## YOUR TASK
Without including any pictures, copy each entry below exactly.
*** Opening of GIVEN RECORDS ***
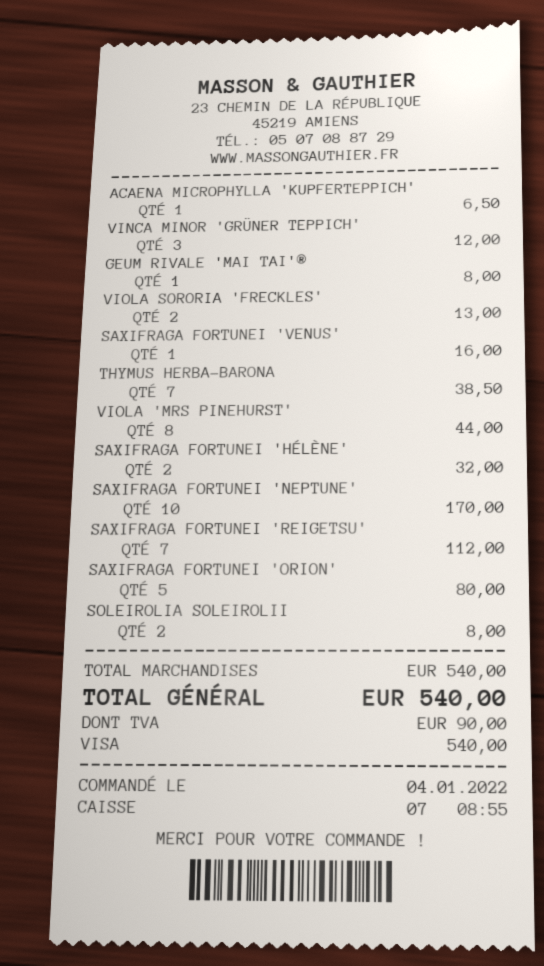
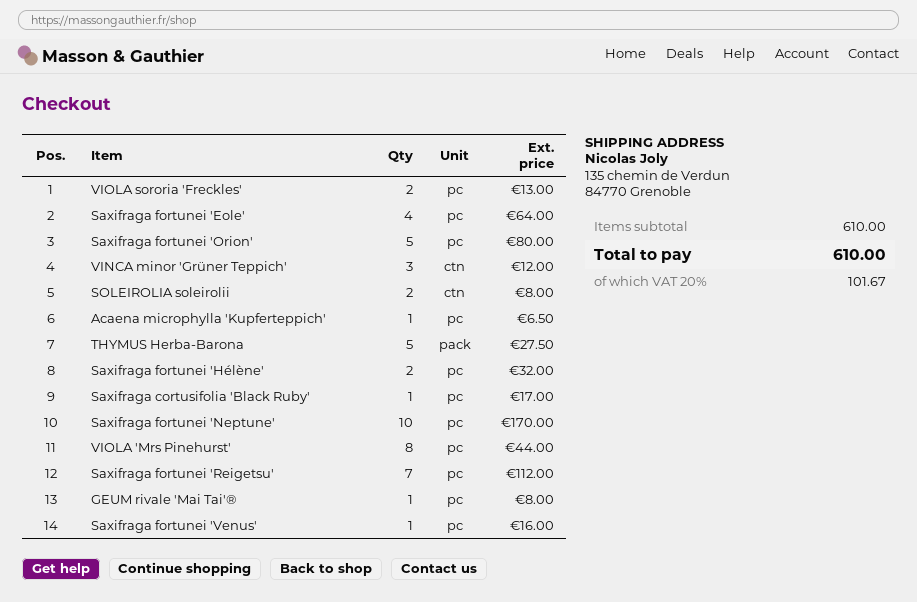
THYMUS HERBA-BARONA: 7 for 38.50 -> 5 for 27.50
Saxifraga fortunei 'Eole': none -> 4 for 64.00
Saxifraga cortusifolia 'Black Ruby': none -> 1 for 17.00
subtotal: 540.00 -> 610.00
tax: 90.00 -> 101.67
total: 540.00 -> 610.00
*** Close of GIVEN RECORDS ***
## RESULT OF THIS TASK
THYMUS HERBA-BARONA: 7 for 38.50 -> 5 for 27.50
Saxifraga fortunei 'Eole': none -> 4 for 64.00
Saxifraga cortusifolia 'Black Ruby': none -> 1 for 17.00
subtotal: 540.00 -> 610.00
tax: 90.00 -> 101.67
total: 540.00 -> 610.00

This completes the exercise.